UNLABELLED: The aim of our paper was to assess the quality of the liver fragment obtained by liver biopsy for staging chronic hepatitis.

MATERIAL AND METHOD: We analyzed retrospectively 250 echoassisted percutaneous liver biopsies (LB) concerning the length of the fragment and the mean number of portal spaces. We used Menghini modified needles 1.4 and 1.6 mm in diameter and the LBs were performed by the same senior hepatologist.

RESULTS: The indications for the LB were represented by: chronic hepatitis C in 69 % (172 cases), chronic hepatitis B in 17 % (43 cases), chronic hepatocytolysis in 10% (25 cases), primary billiary cirrhosis in 1.5% (4 cases), chronic B+C hepatitis in 3 cases, autoimmune chronic hepatitis in 2 cases and Wilson's disease in 1 case.
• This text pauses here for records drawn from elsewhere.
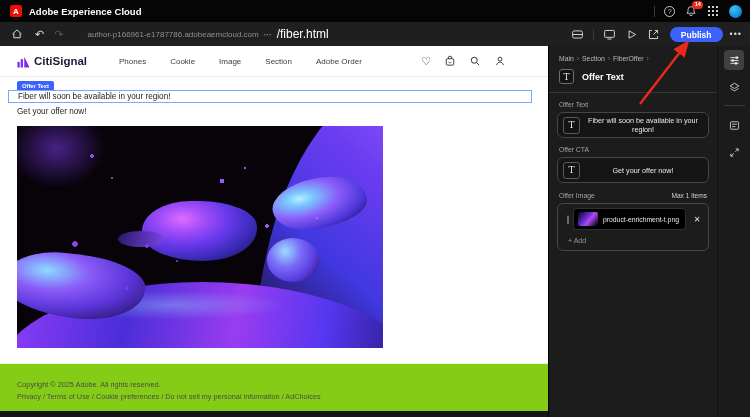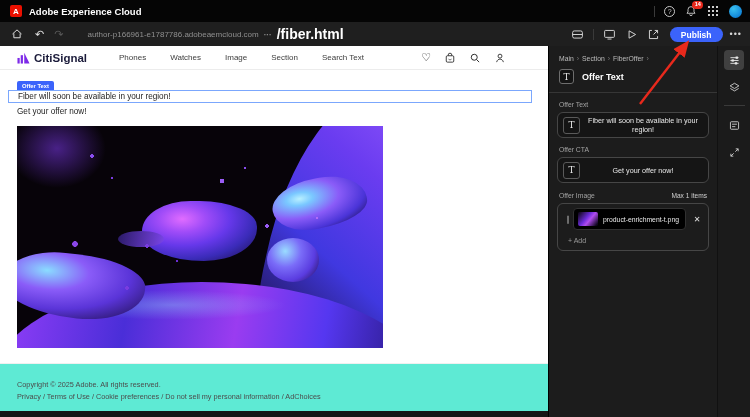--- a/index.html
+++ b/index.html
@@ -36,7 +36,7 @@
   .urlwrap { display:flex; align-items:center; margin-left:24px; }
   .url { color:#8f8f8f; font-size:8px; }
   .url-dots { color:#8f8f8f; font-size:8px; font-weight:700; margin:0 5px; }
-  .page-path { color:#fff; font-size:14px; font-weight:700; }
+  .page-path { color:#fff; font-size:12px; font-weight:400; }
   .edit-right { display:flex; align-items:center; margin-left:auto; }
   .edit-right .icon { margin-left:9px; }
   .publish-btn { height:15px; background:#3b63fb; color:#fff; font-size:8.5px; font-weight:700;

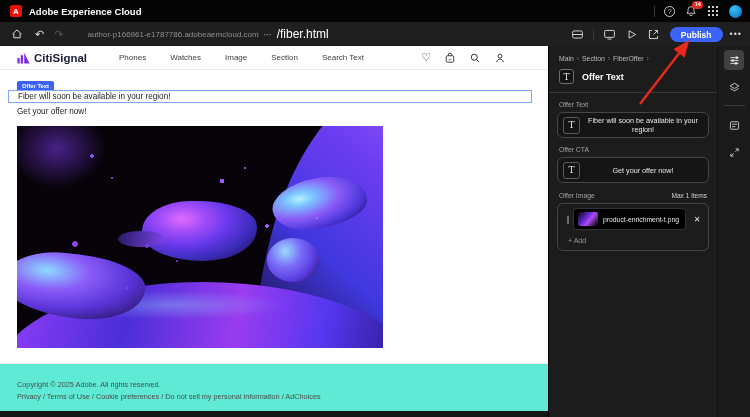--- a/index.html
+++ b/index.html
@@ -46,7 +46,7 @@
 
   
   .site { position:absolute; left:0; top:46px; width:548px; height:365px; background:#fff; overflow:hidden; }
-  .siteheader { height:24px; display:flex; align-items:center; border-bottom:1px solid #ececec;
+  .siteheader { height:31px; display:flex; align-items:center; border-bottom:1px solid #ececec;
                 padding:0 42px 0 17px; }
   .brand-name { font-size:11.5px; font-weight:800; color:#1b1b3a; margin-left:4px; }
   .sitenav { display:flex; margin-left:23px;padding-left:9px; }

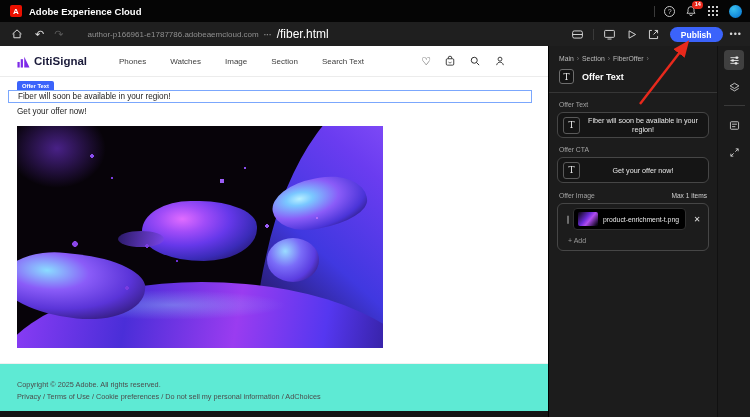--- a/index.html
+++ b/index.html
@@ -225,7 +225,7 @@
       <span class="brand-name">CitiSignal</span>
       <span class="sitenav">
         <span>Phones</span>
-        <span>Watches</span>
+        <span>Cookie</span>
         <span>Image</span>
         <span>Section</span>
         <span>Search Text</span>

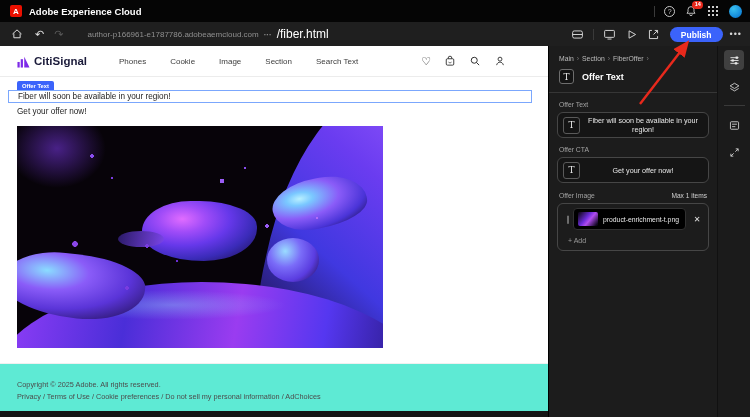--- a/index.html
+++ b/index.html
@@ -228,7 +228,7 @@
         <span>Cookie</span>
         <span>Image</span>
         <span>Section</span>
-        <span>Search Text</span>
+        <span>Adobe Order</span>
       </span>
       <span class="top-spacer"></span>
       <span class="hicon heart-g">♡</span>

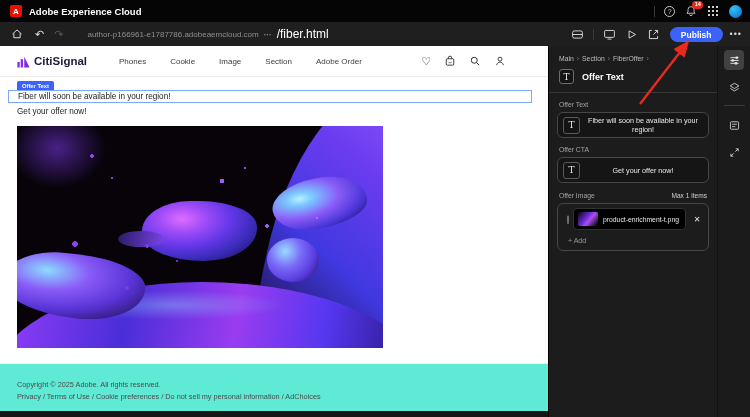--- a/index.html
+++ b/index.html
@@ -97,7 +97,7 @@
       radial-gradient(circle 3px at 110px 162px, #7a3ce0 60%, transparent 61%); }
 
   
-  .sfooter { position:absolute; left:0; right:0; bottom:0; height:48px; background:#5eead4;
+  .sfooter { position:absolute; left:0; right:0; bottom:0; height:48px; background:#84cc16;
              border-top:1px solid #f0f0f0; padding:16px 0 0 17px; }
   .copy { font-size:7.3px; color:#4c4c4c; }
   .flinks { font-size:7.3px; color:#4c4c4c; margin-top:3px; }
From the 250 LBs, in 87% of cases (217 patients) the liver sample had 8-10 portal spaces ("good fragment") and in 69% of cases (173 patients) the liver sample had at least 11 portal spaces ("very good fragment"). In 13% of the cases (33 liver biopsies) the histological sample was suboptimal, less than 8 portal spaces. In 1.6% of the cases (4 biopsies), the liver sample was not adequate for the diagnosis (less than 4 portal spaces), so that we had to perform a second biopsy (in another session). In 88% cases (219 subjects), the length of the liver fragment obtained was longer than 2 cm and only in 12% of cases (31 patients) the fragment was smaller than 2 cm. The median length of the fragment obtained by LB in our department was 30.8 +/- 8.7 mm, and the mean number of portal spaces was 14.9 +/- 7.09.

CONCLUSION: In experienced hands, percutaneous liver biopsy can obtain "good" histological material in the vast majority of cases.